**RAW DATA**.

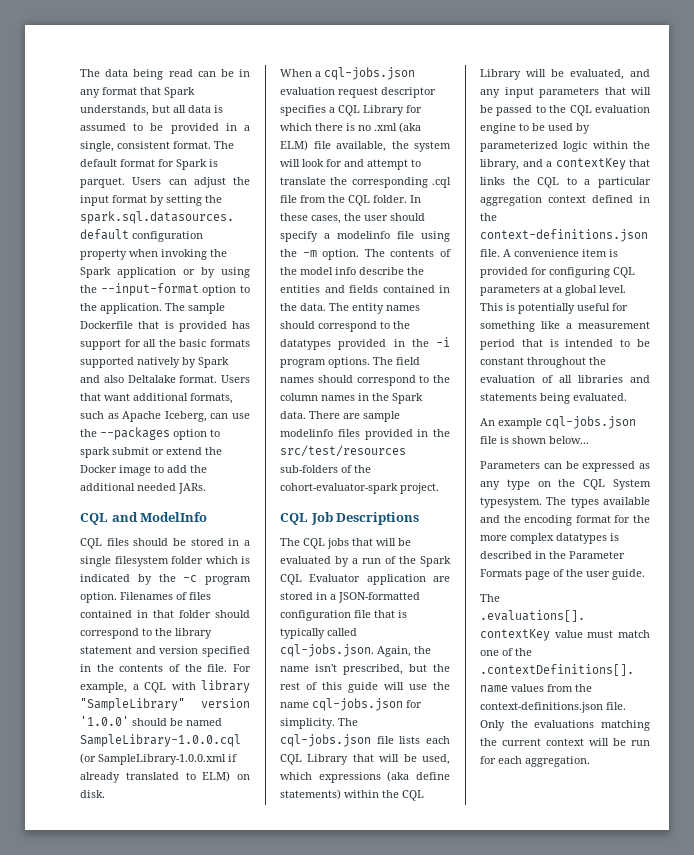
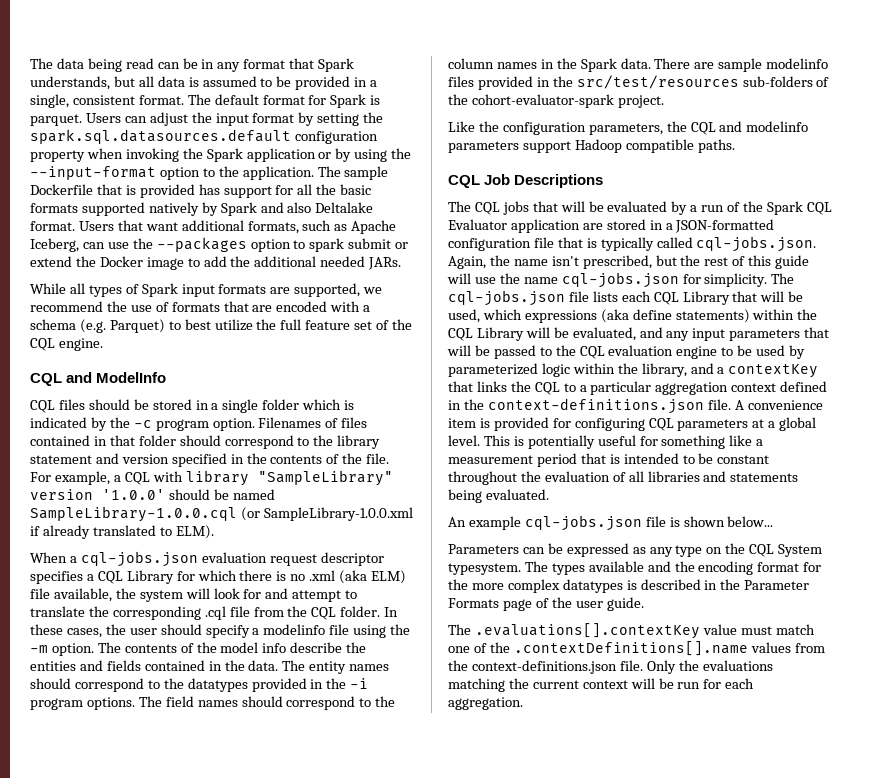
+ While all types of Spark input formats are supported, we recommend the use of formats that are encoded with a schema (e.g. Parquet) to best utilize the full feature set of the CQL engine.
- CQL files should be stored in a single filesystem folder which is indicated by the -c program option.
+ CQL files should be stored in a single folder which is indicated by the -c program option.
- For example, a CQL with library "SampleLibrary" version '1.0.0' should be named SampleLibrary-1.0.0.cql (or SampleLibrary-1.0.0.xml if already translated to ELM) on disk.
+ For example, a CQL with library "SampleLibrary" version '1.0.0' should be named SampleLibrary-1.0.0.cql (or SampleLibrary-1.0.0.xml if already translated to ELM).
+ Like the configuration parameters, the CQL and modelinfo parameters support Hadoop compatible paths.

**WHAT IS EXPECTED**. Could you write out all the records exactly, without the pictures?

**WRITTEN SOLUTION**.
+ While all types of Spark input formats are supported, we recommend the use of formats that are encoded with a schema (e.g. Parquet) to best utilize the full feature set of the CQL engine.
- CQL files should be stored in a single filesystem folder which is indicated by the -c program option.
+ CQL files should be stored in a single folder which is indicated by the -c program option.
- For example, a CQL with library "SampleLibrary" version '1.0.0' should be named SampleLibrary-1.0.0.cql (or SampleLibrary-1.0.0.xml if already translated to ELM) on disk.
+ For example, a CQL with library "SampleLibrary" version '1.0.0' should be named SampleLibrary-1.0.0.cql (or SampleLibrary-1.0.0.xml if already translated to ELM).
+ Like the configuration parameters, the CQL and modelinfo parameters support Hadoop compatible paths.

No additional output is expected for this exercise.